In Brief A team of Physicians at the University of Pennsylvania’s School of Medicine now has their project of modifying the immune cells of 18 different cancer patients with the CRISPR-Cas9 system approved by the National Institute of Health.
Hello Cancer, meet CRISPR. CRISPR is the gift that keeps on giving-when it’s not fighting blindness, tackling HIV, or even recording real-time immune responses, it is taking on the emperor of all maladies: cancer.
What’s even more fascinating about this use of CRISPR is that the National Institute of Health’s Recombinant DNA Research Advisory Committee has approved the first-ever use of CRISPR in human cancer therapy, a monumental step in the history of the gene-editing technology.

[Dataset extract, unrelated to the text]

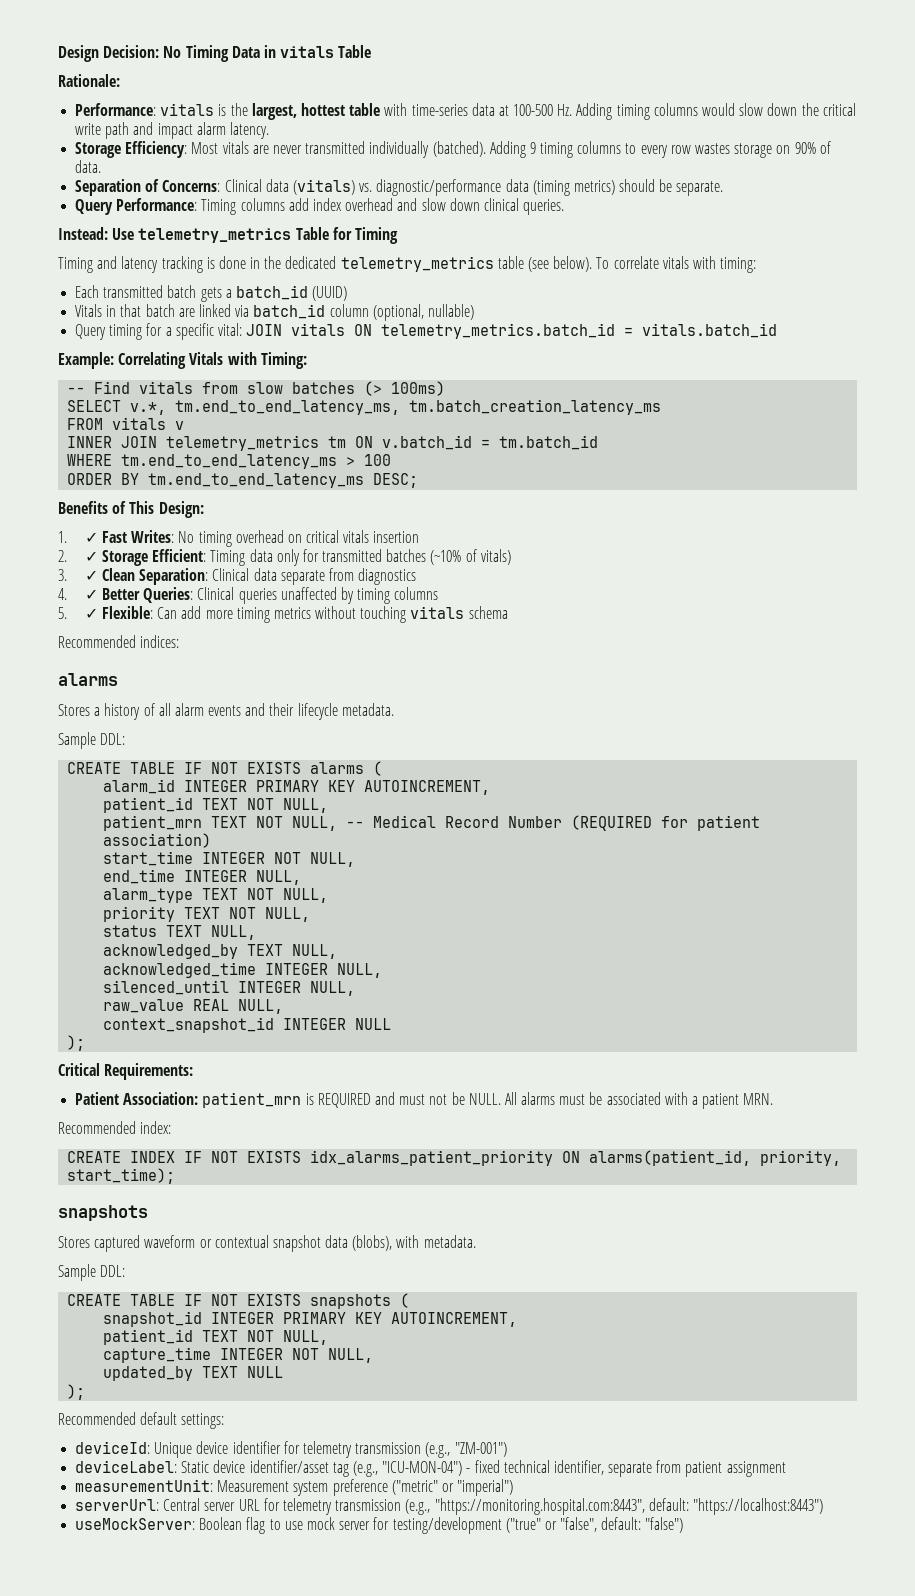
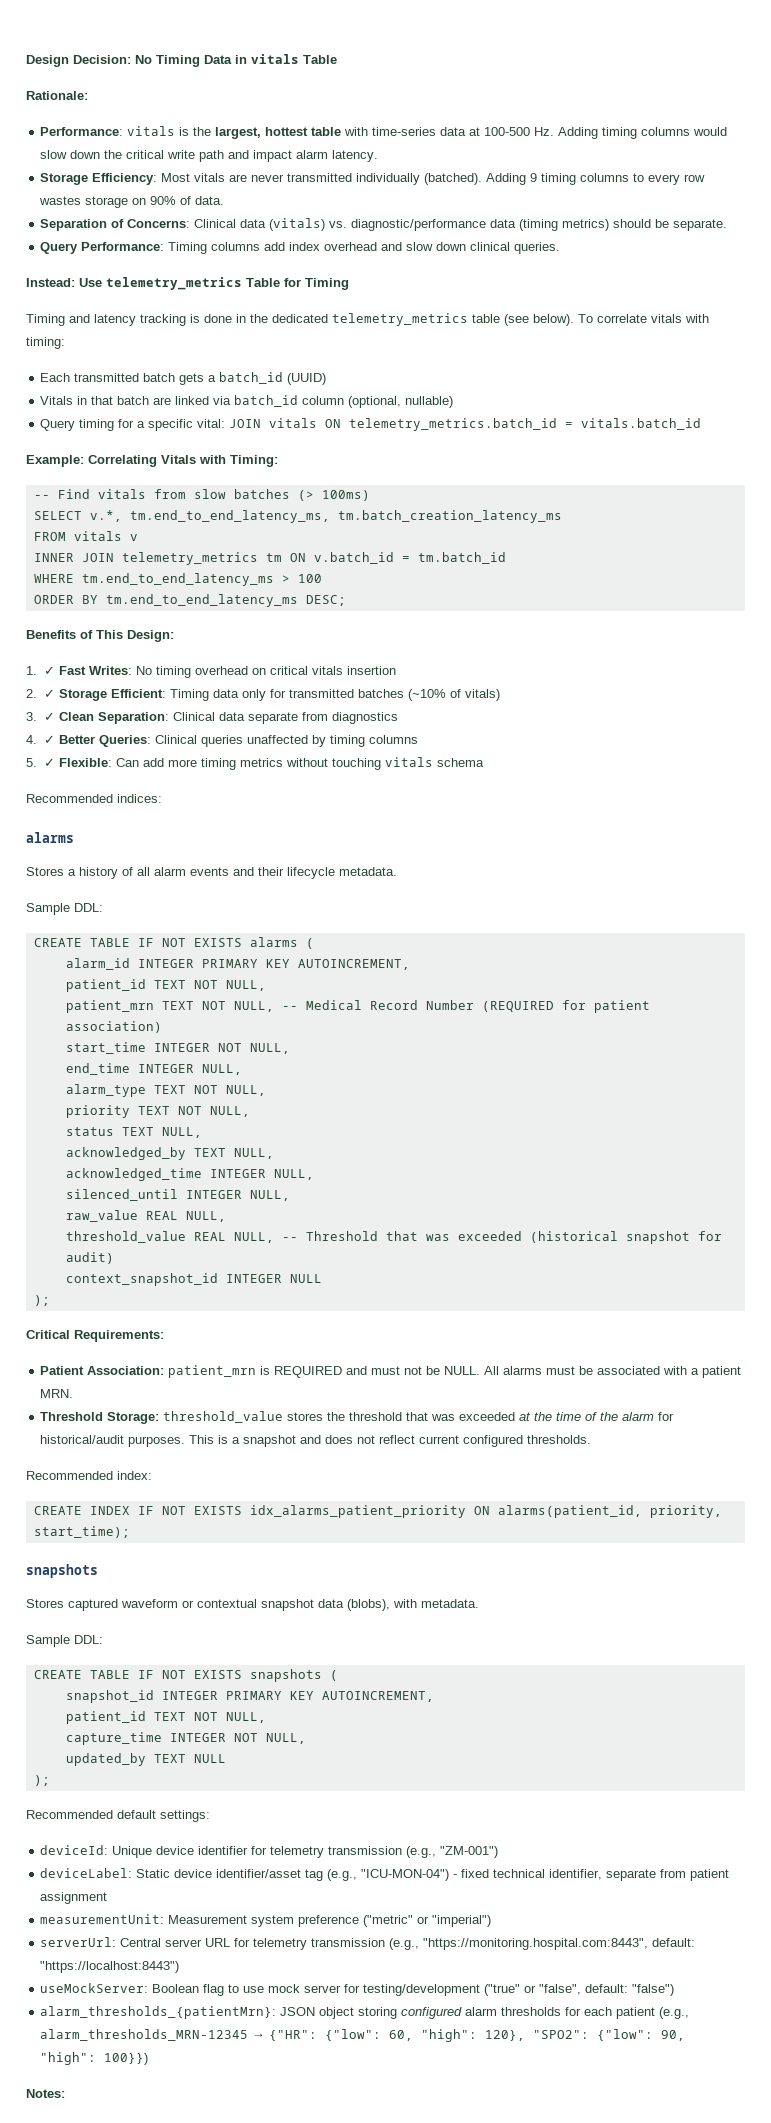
+ threshold_value REAL NULL, -- Threshold that was exceeded (historical snapshot for audit)
+ Threshold Storage: threshold_value stores the threshold that was exceeded at the time of the alarm for historical/audit purposes. This is a snapshot and does not reflect current configured thresholds.
+ alarm_thresholds_{patientMrn}: JSON object storing configured alarm thresholds for each patient (e.g., alarm_thresholds_MRN-12345 → {"HR": {"low": 60, "high": 120}, "SPO2": {"low": 90, "high": 100}})
+ Notes:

Offensive: T-cells will be modified to have a gene that produces a protein that will help T-cells identify and target cancer cells. Removal: T-cells will be modified so that they do not have a protein that is theorized to inhibit cancer cell identification and targeting.
Defensive: T-cells will have a gene removed, so that they will no longer produce a certain protein that identifies them as Immune T-cells, thereby preventing cancer cells from inhibiting them.
You may be scratching your head, thinking that approving this experimental therapy is a “No-brainer,” but human gene therapy trials have been bumpy since 1999.